» PROBLEM STATEMENT:
Print each entry word for word without images.

» SOURCE RECORDS:

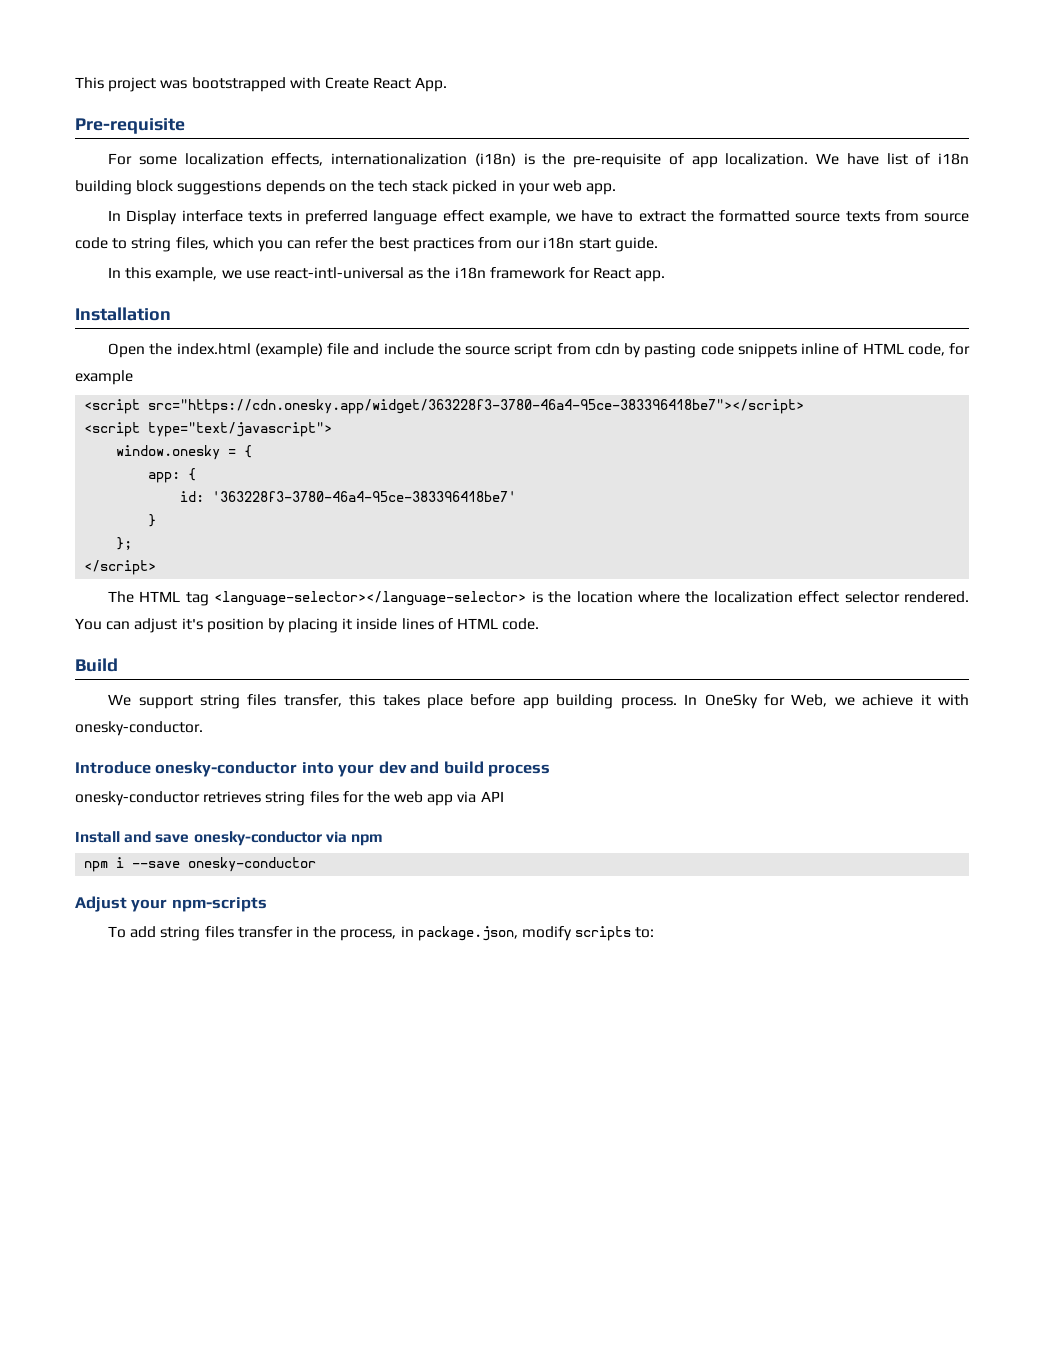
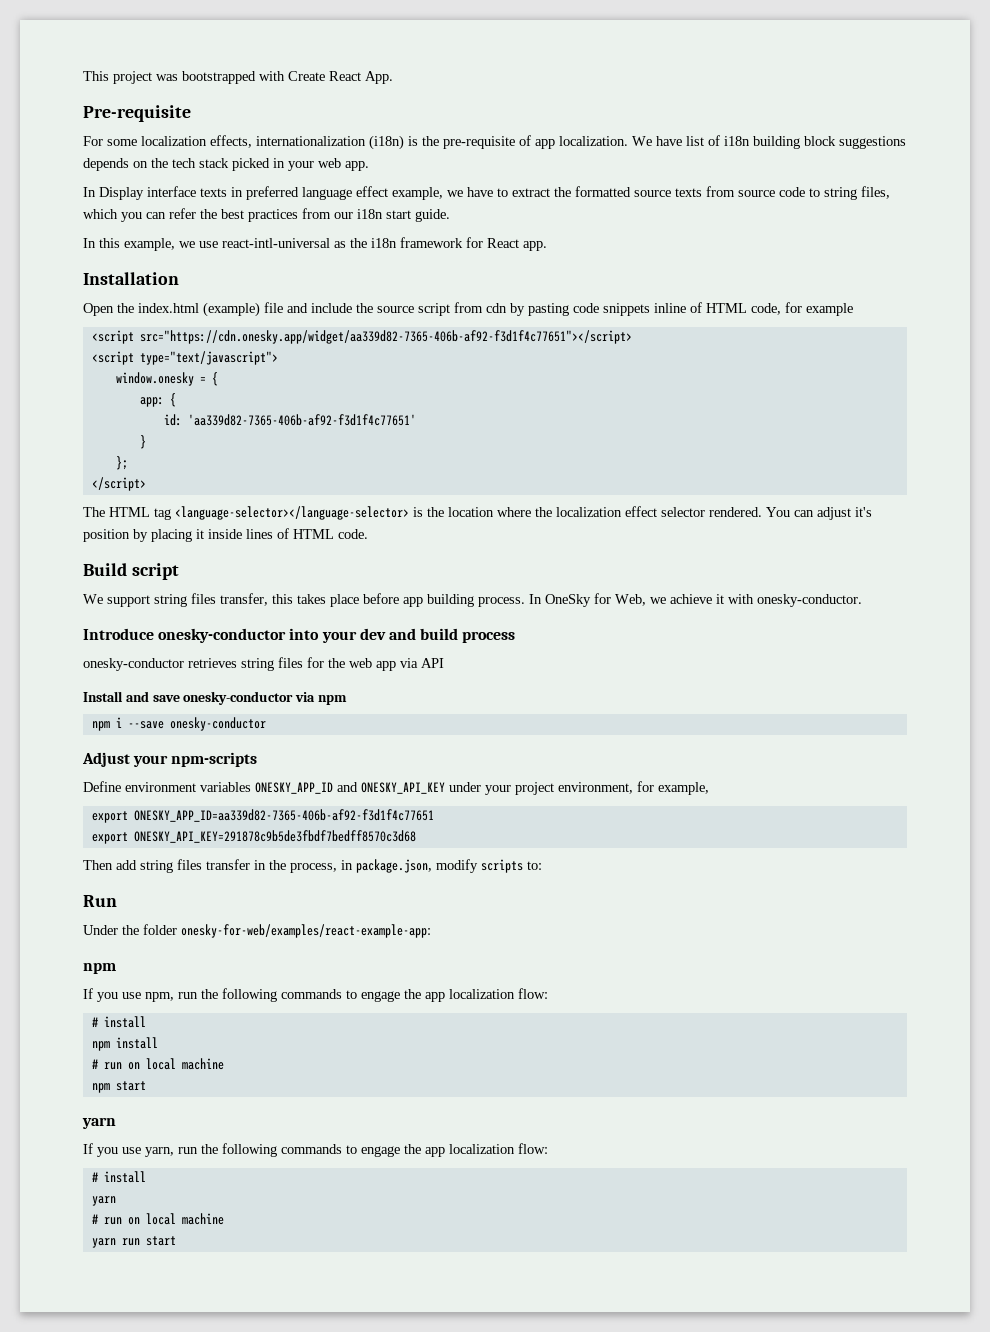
- <script src="https://cdn.onesky.app/widget/363228f3-3780-46a4-95ce-383396418be7"></script>
+ <script src="https://cdn.onesky.app/widget/aa339d82-7365-406b-af92-f3d1f4c77651"></script>
- id: '363228f3-3780-46a4-95ce-383396418be7'
+ id: 'aa339d82-7365-406b-af92-f3d1f4c77651'
- Build
+ Build script
- To add string files transfer in the process, in package.json, modify scripts to:
+ Define environment variables ONESKY_APP_ID and ONESKY_API_KEY under your project environment, for example,
+ export ONESKY_APP_ID=aa339d82-7365-406b-af92-f3d1f4c77651
+ export ONESKY_API_KEY=291878c9b5de3fbdf7bedff8570c3d68
+ Then add string files transfer in the process, in package.json, modify scripts to:
+ Run
+ Under the folder onesky-for-web/examples/react-example-app:
+ npm
+ If you use npm, run the following commands to engage the app localization flow:
+ # install
+ npm install
+ # run on local machine
+ npm start
+ yarn
+ If you use yarn, run the following commands to engage the app localization flow:
+ # install
+ yarn
+ # run on local machine
+ yarn run start

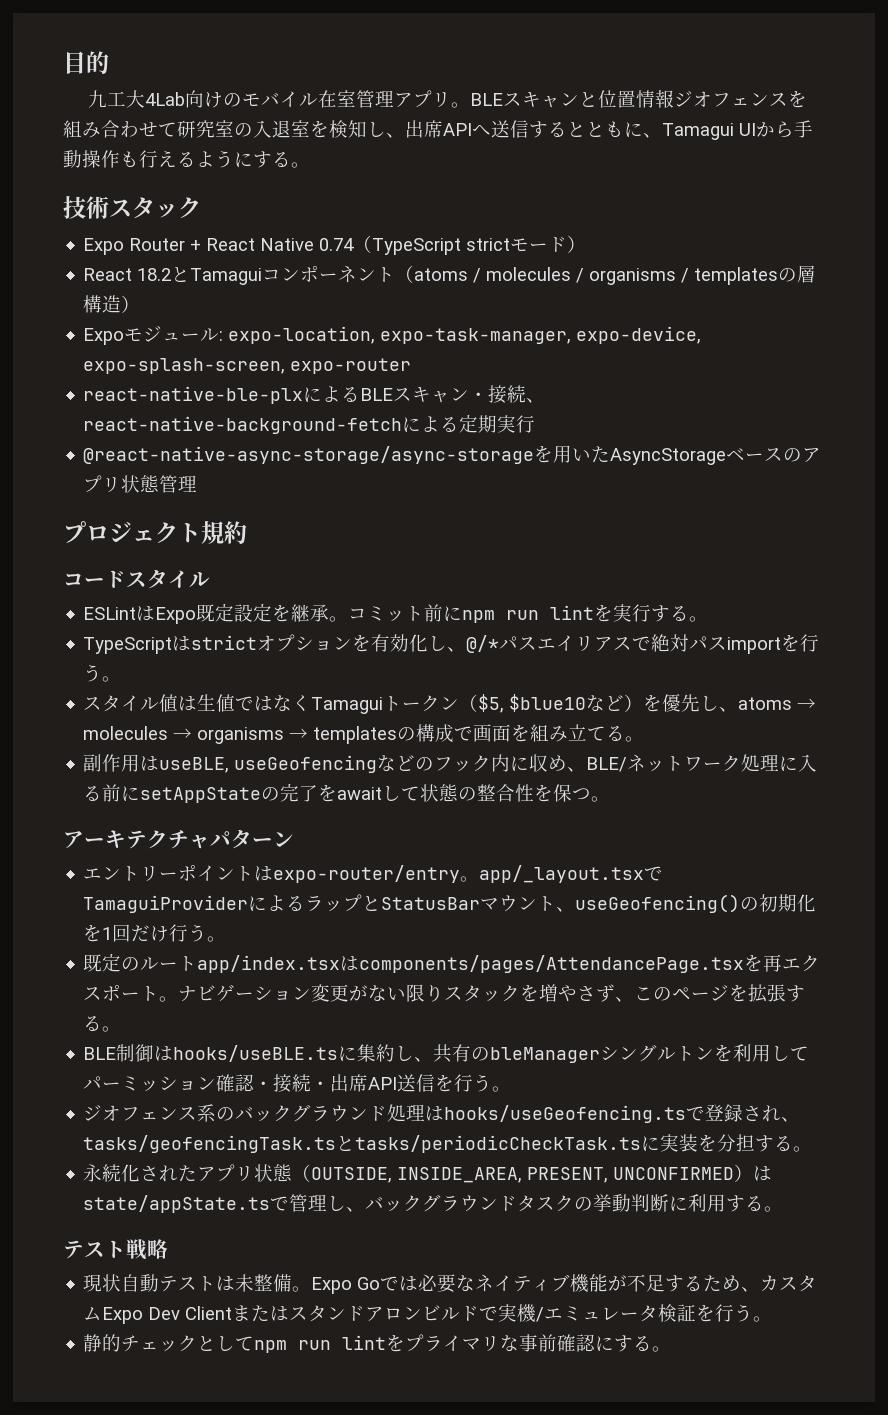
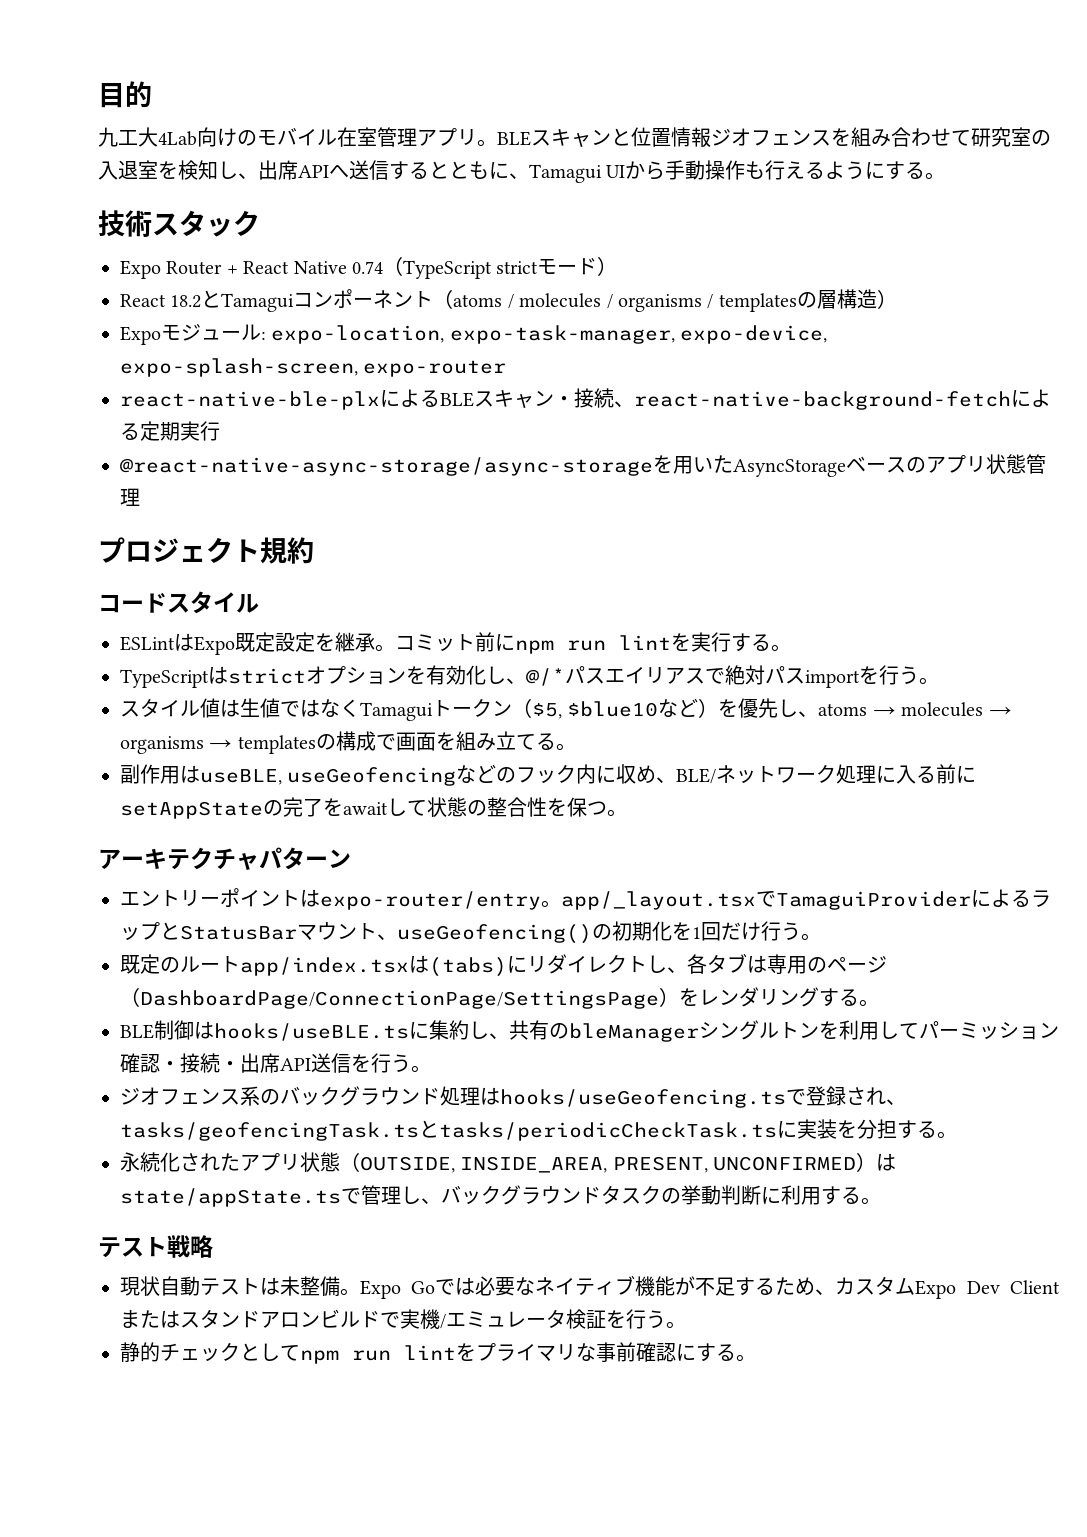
- 既定のルートapp/index.tsxはcomponents/pages/AttendancePage.tsxを再エクスポート。ナビゲーション変更がない限りスタックを増やさず、このページを拡張する。
+ 既定のルートapp/index.tsxは(tabs)にリダイレクトし、各タブは専用のページ（DashboardPage/ConnectionPage/SettingsPage）をレンダリングする。

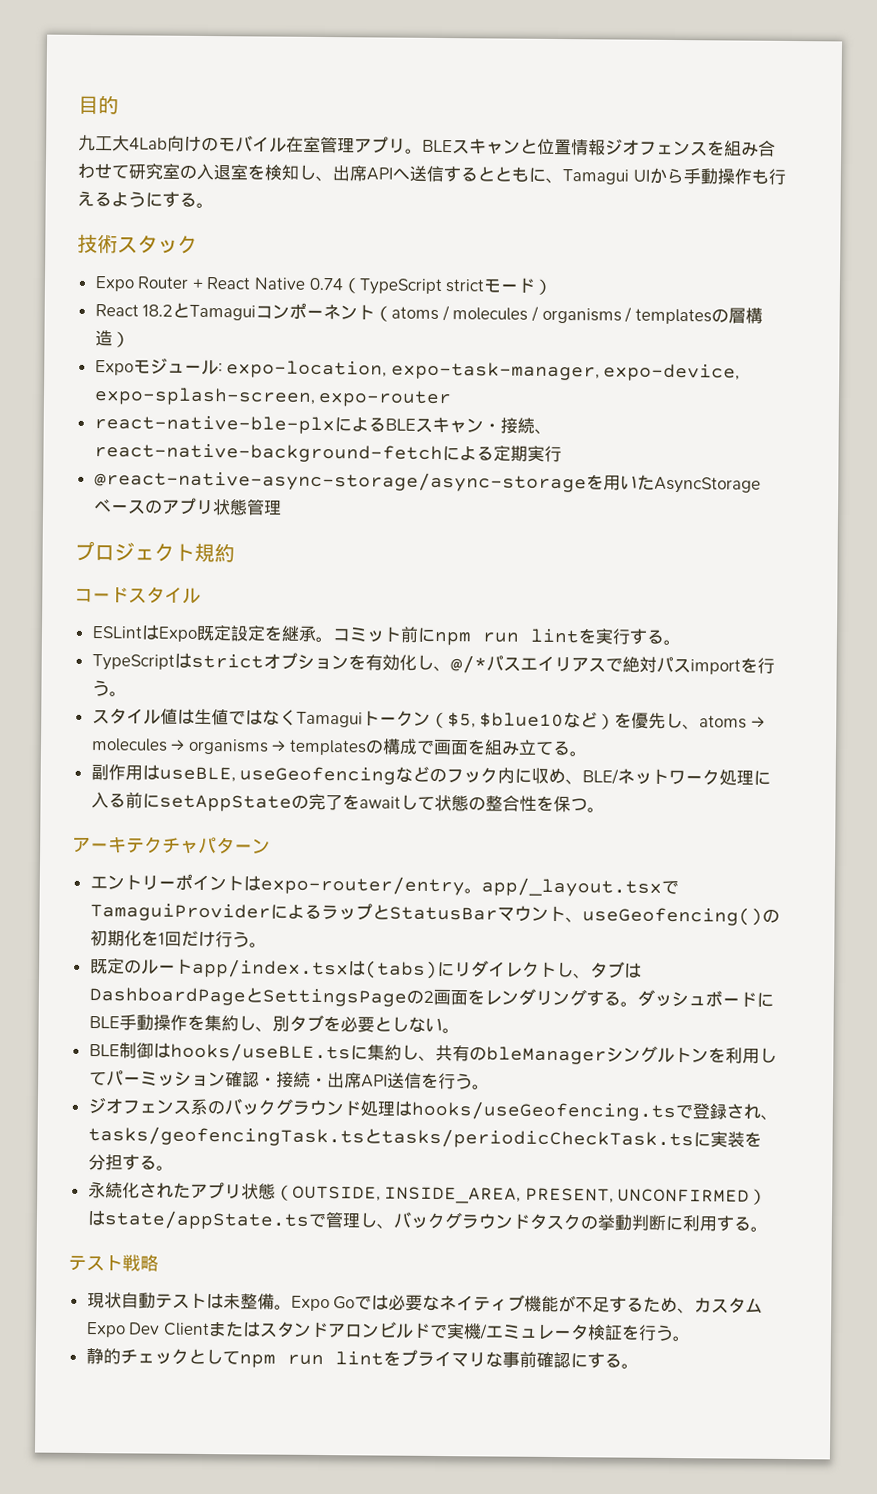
- 既定のルートapp/index.tsxは(tabs)にリダイレクトし、各タブは専用のページ（DashboardPage/ConnectionPage/SettingsPage）をレンダリングする。
+ 既定のルートapp/index.tsxは(tabs)にリダイレクトし、タブはDashboardPageとSettingsPageの2画面をレンダリングする。ダッシュボードにBLE手動操作を集約し、別タブを必要としない。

» ANSWER:
- <script src="https://cdn.onesky.app/widget/363228f3-3780-46a4-95ce-383396418be7"></script>
+ <script src="https://cdn.onesky.app/widget/aa339d82-7365-406b-af92-f3d1f4c77651"></script>
- id: '363228f3-3780-46a4-95ce-383396418be7'
+ id: 'aa339d82-7365-406b-af92-f3d1f4c77651'
- Build
+ Build script
- To add string files transfer in the process, in package.json, modify scripts to:
+ Define environment variables ONESKY_APP_ID and ONESKY_API_KEY under your project environment, for example,
+ export ONESKY_APP_ID=aa339d82-7365-406b-af92-f3d1f4c77651
+ export ONESKY_API_KEY=291878c9b5de3fbdf7bedff8570c3d68
+ Then add string files transfer in the process, in package.json, modify scripts to:
+ Run
+ Under the folder onesky-for-web/examples/react-example-app:
+ npm
+ If you use npm, run the following commands to engage the app localization flow:
+ # install
+ npm install
+ # run on local machine
+ npm start
+ yarn
+ If you use yarn, run the following commands to engage the app localization flow:
+ # install
+ yarn
+ # run on local machine
+ yarn run start

- 既定のルートapp/index.tsxはcomponents/pages/AttendancePage.tsxを再エクスポート。ナビゲーション変更がない限りスタックを増やさず、このページを拡張する。
+ 既定のルートapp/index.tsxは(tabs)にリダイレクトし、各タブは専用のページ（DashboardPage/ConnectionPage/SettingsPage）をレンダリングする。

- 既定のルートapp/index.tsxは(tabs)にリダイレクトし、各タブは専用のページ（DashboardPage/ConnectionPage/SettingsPage）をレンダリングする。
+ 既定のルートapp/index.tsxは(tabs)にリダイレクトし、タブはDashboardPageとSettingsPageの2画面をレンダリングする。ダッシュボードにBLE手動操作を集約し、別タブを必要としない。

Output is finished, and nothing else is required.